-------- DATASET CONTENT

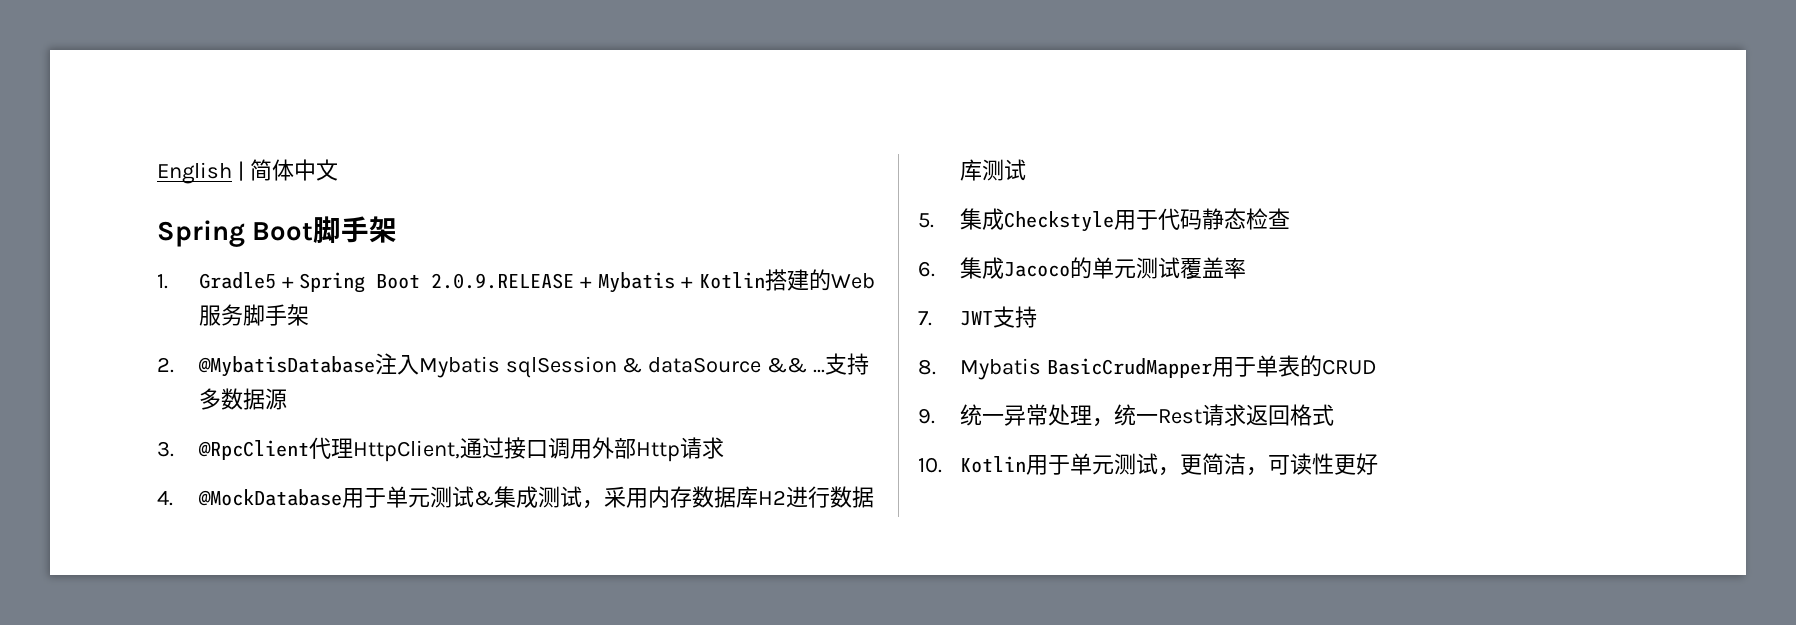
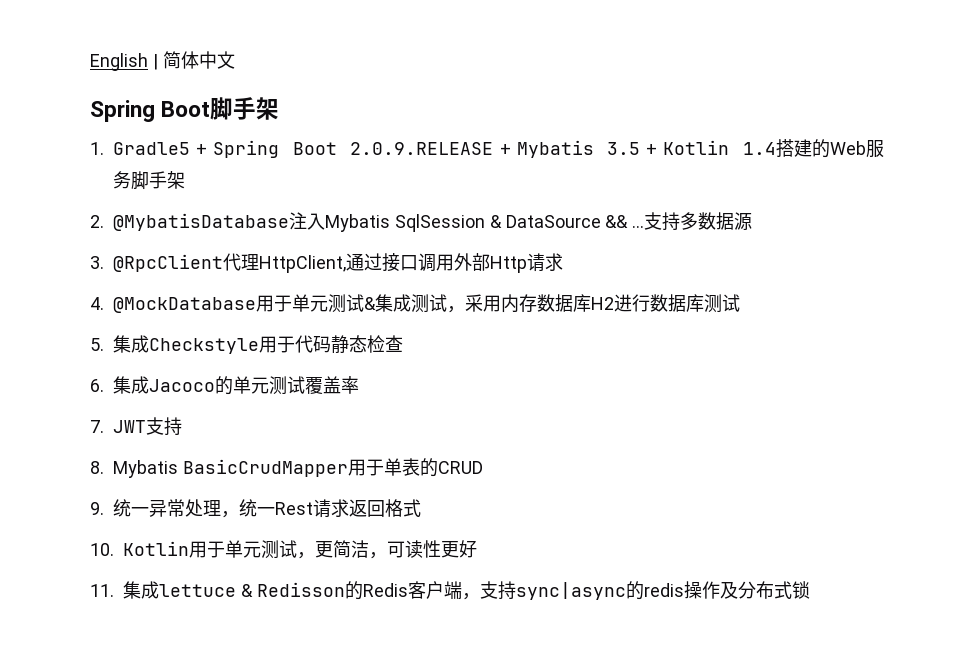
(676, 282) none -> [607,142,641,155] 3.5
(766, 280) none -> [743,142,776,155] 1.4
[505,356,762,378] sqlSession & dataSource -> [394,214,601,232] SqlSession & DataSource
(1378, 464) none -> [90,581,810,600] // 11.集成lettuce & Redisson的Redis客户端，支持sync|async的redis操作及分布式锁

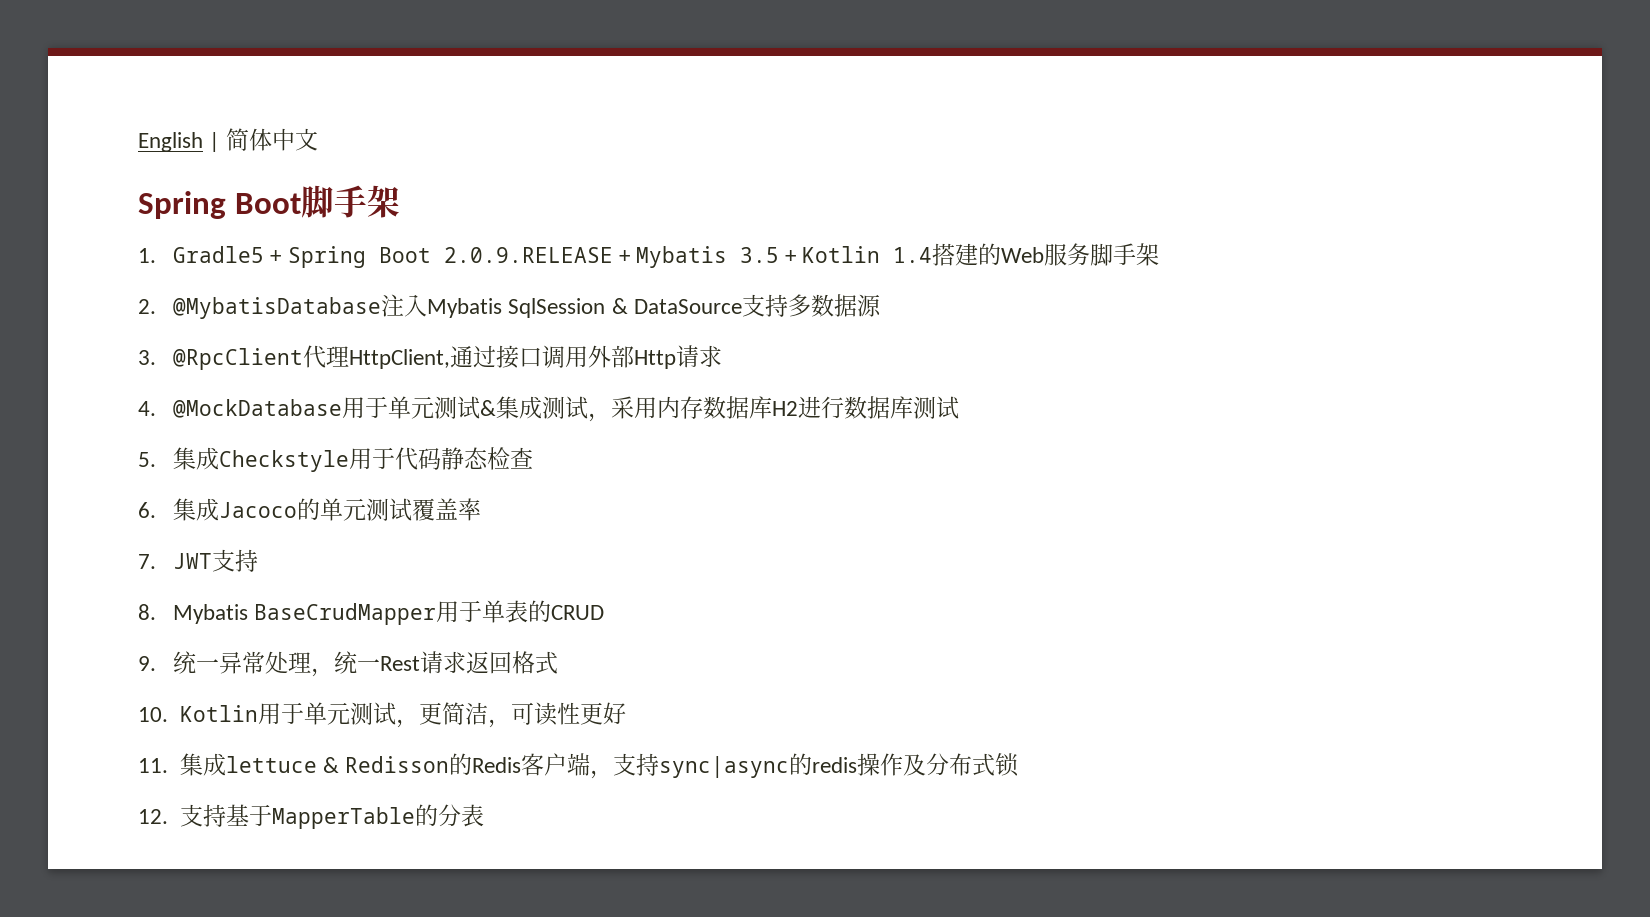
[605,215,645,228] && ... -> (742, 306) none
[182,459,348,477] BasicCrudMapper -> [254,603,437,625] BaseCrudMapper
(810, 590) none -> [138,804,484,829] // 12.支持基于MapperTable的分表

----------------

Exact reproduction of the entries above is what's needed; images stay out.

(676, 282) none -> [607,142,641,155] 3.5
(766, 280) none -> [743,142,776,155] 1.4
[505,356,762,378] sqlSession & dataSource -> [394,214,601,232] SqlSession & DataSource
(1378, 464) none -> [90,581,810,600] // 11.集成lettuce & Redisson的Redis客户端，支持sync|async的redis操作及分布式锁

[605,215,645,228] && ... -> (742, 306) none
[182,459,348,477] BasicCrudMapper -> [254,603,437,625] BaseCrudMapper
(810, 590) none -> [138,804,484,829] // 12.支持基于MapperTable的分表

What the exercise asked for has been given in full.